Logs and metrics alone aren't always enough to fully understand what's happening in a complex, distributed system. Tracing helps fill in the gaps by showing how requests travel across microservices and where they might encounter issues like latency or failures.

Now that we understand why observability is critical, let’s explore how we can achieve it effectively using OpenTelemetry.

Why OpenTelemetry?

OpenTelemetry is an open-source project that standardizes the collection of telemetry data and supports multiple programming languages and systems. With OpenTelemetry, you can collect logs, metrics, and traces in a consistent format. This makes it easier to integrate with observability tools like Grafana, Jaeger, Prometheus, Dynatrace, and Datadog.

OpenTelemetry provides:

APIs for generating telemetry data.
SDKs for various programming languages, including Python, Java, JavaScript, Go, etc.
Collectors to process and export data to multiple observability backends.

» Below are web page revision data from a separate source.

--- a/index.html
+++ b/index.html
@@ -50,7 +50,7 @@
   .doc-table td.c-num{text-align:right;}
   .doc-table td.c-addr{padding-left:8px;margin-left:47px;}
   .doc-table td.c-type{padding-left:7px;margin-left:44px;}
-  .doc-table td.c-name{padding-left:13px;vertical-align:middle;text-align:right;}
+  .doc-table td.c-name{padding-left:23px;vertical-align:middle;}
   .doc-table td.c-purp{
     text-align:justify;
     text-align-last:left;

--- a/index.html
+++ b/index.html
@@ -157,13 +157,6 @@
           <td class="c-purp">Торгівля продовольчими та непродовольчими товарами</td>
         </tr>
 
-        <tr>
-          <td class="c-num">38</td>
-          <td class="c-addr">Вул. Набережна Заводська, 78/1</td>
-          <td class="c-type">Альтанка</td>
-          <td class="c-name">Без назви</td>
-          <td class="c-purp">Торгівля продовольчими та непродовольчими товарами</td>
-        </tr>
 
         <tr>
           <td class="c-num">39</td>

This makes OpenTelemetry a flexible and cost-effective choice for observability, as it is open-source and vendor-agnostic.

Now that we’ve established why OpenTelemetry is a great choice, let’s discuss what instrumentation is. Instrumentation involves adding code to your application to collect telemetry data, such as logs, metrics, and traces. This data helps you understand the performance and behavior of your application.

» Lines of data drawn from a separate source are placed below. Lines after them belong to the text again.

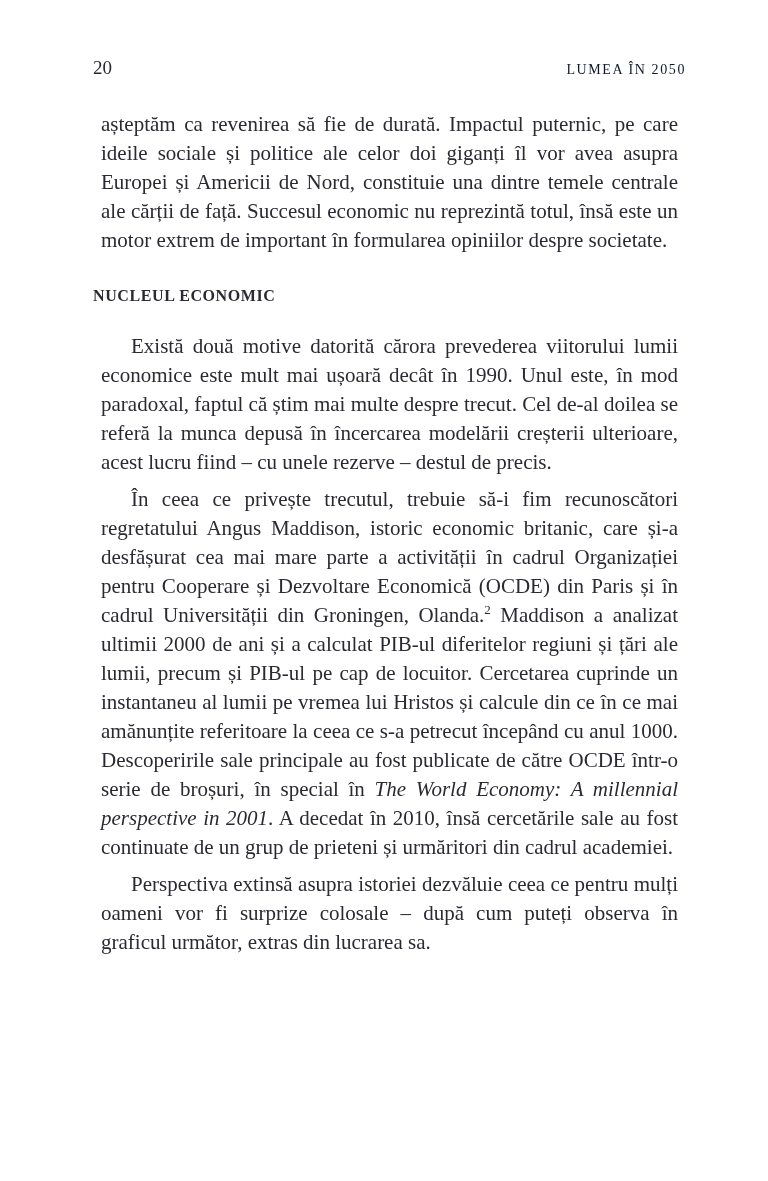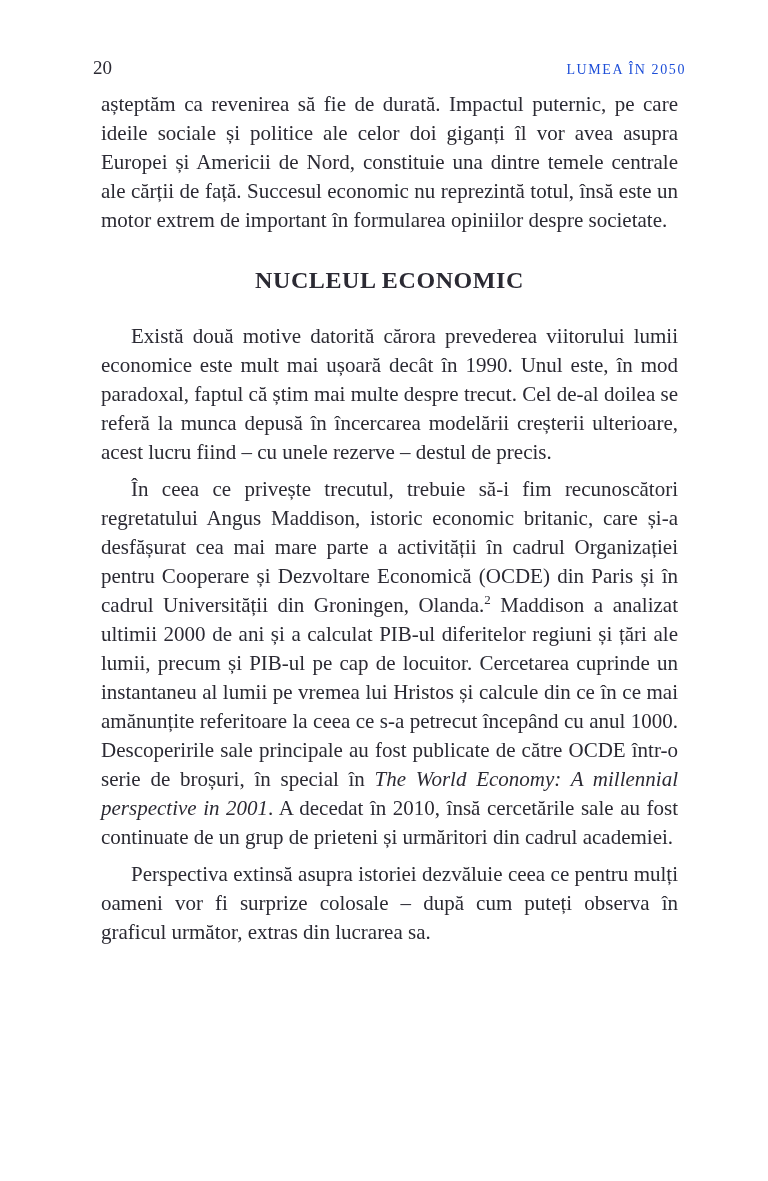--- a/index.html
+++ b/index.html
@@ -25,7 +25,7 @@
     display: flex;
     justify-content: space-between;
     align-items: baseline;
-    margin-bottom: 13px;
+    margin-bottom: 33px;
   }
   .page-number {
     font-size: 19px;

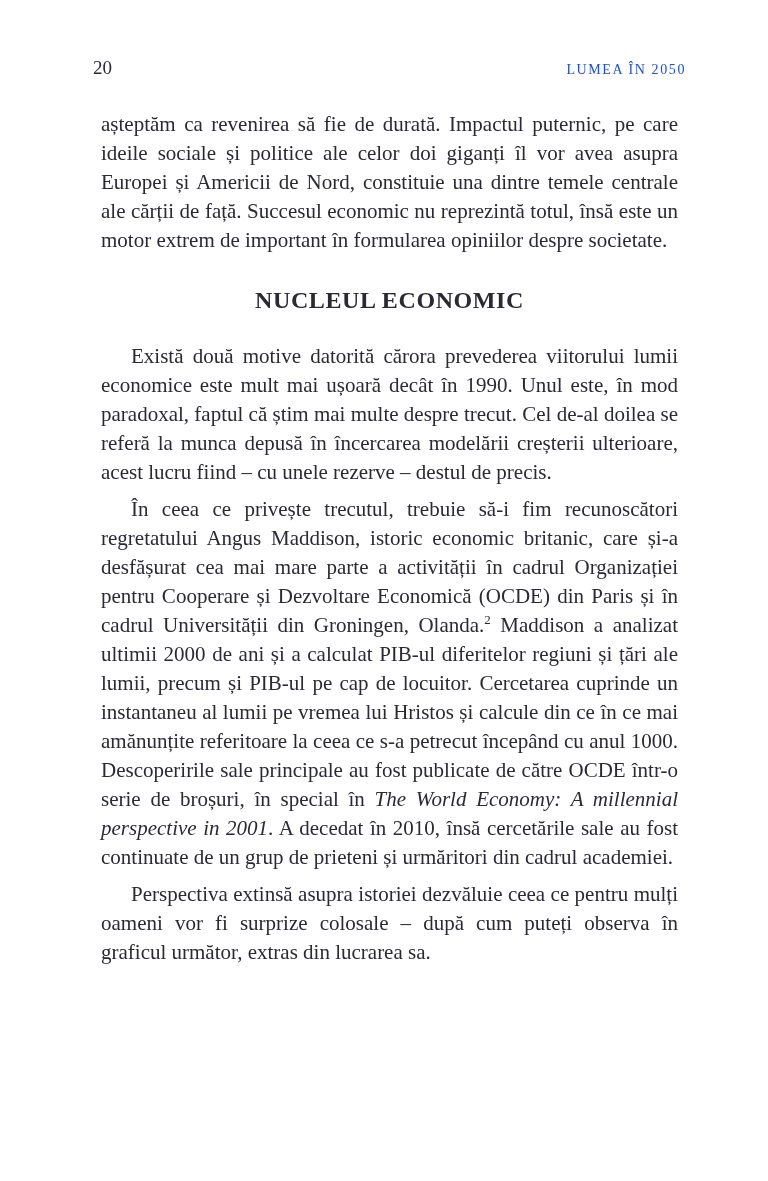--- a/index.html
+++ b/index.html
@@ -36,7 +36,7 @@
     font-size: 14px;
     letter-spacing: 1.6px;
     line-height: 1;
-    color: #1d4ed8;
+    color: #0f172a;
   }
   .page-body {
     font-size: 21px;

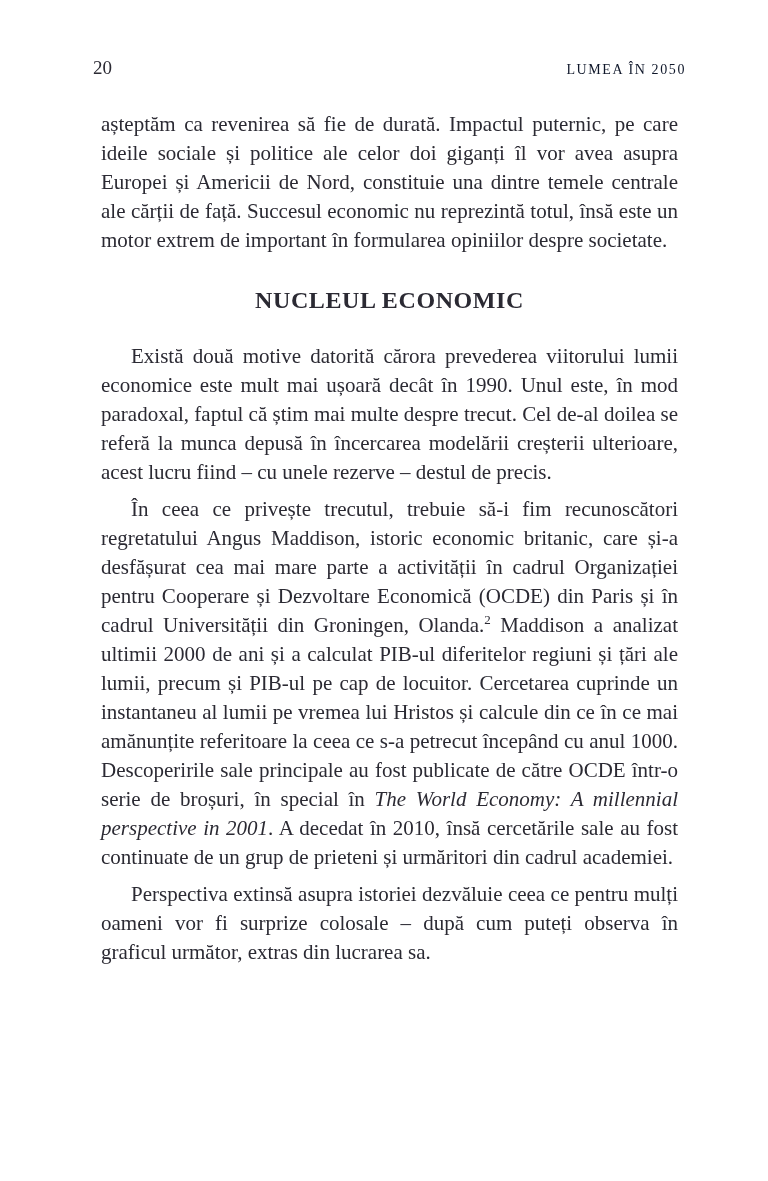--- a/index.html
+++ b/index.html
@@ -54,8 +54,8 @@
   }
   .section-heading {
     margin: 31px 0 27px 0;
-    text-align: center;
-    font-size: 24px;
+    text-align: left;
+    font-size: 16px;
     font-weight: bold;
     letter-spacing: 0.6px;
     line-height: 1.2;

Let’s see how we can instrument your FastAPI microservices.

Types of Instrumentation

You can instrument your application using automatic, manual, or programmatic methods. Each approach offers different levels of control over how telemetry data is captured and processed.

Automatic Instrumentation

Automatic instrumentation allows you to collect telemetry data without changing your application code. This is done using monkey-patching, where OpenTelemetry dynamically rewrites methods and classes at runtime through instrumentation libraries. It offers a plug-and-play approach, reducing development effort while ensuring you can still trace and monitor your system.

Steps for Automatic Instrumentation:

Set up a virtual environment: First, create a dedicated virtual environment for your FastAPI app to keep dependencies isolated.
Install OpenTelemetry: Next, install the OpenTelemetry distribution along with any specific instrumentation packages your application needs, like those for FastAPI and HTTPx.
Run the Bootstrap Command: Use the OpenTelemetry bootstrap command, which will automatically install all necessary instrumentation libraries for you.
Launch Your Application: Finally, start your FastAPI app using the opentelemetry-instrument command. This will enable automatic instrumentation right out of the box, capturing traces from your application without any additional configuration.

Refer to this link for more detailed info: https://opentelemetry.io/docs/zero-code/python/example/

from fastapi import FastAPI

app = FastAPI()

@app.get("/server_request")
async def server_request(param: str):
    return {"message": "served", "param": param}

In this example, telemetry data (e.g., traces and spans) will be automatically captured for the /server_request route without needing to modify the code further. You can extend this with various instrumentation libraries for supported frameworks like FastAPI, HTTPx, SQLAlchemy, and more.

Automatic instrumentation via opentelemetry-instrument is limited to the options exposed by environment variables or the command line. If you require further customization of telemetry pipelines, consider using programmatic or manual instrumentation.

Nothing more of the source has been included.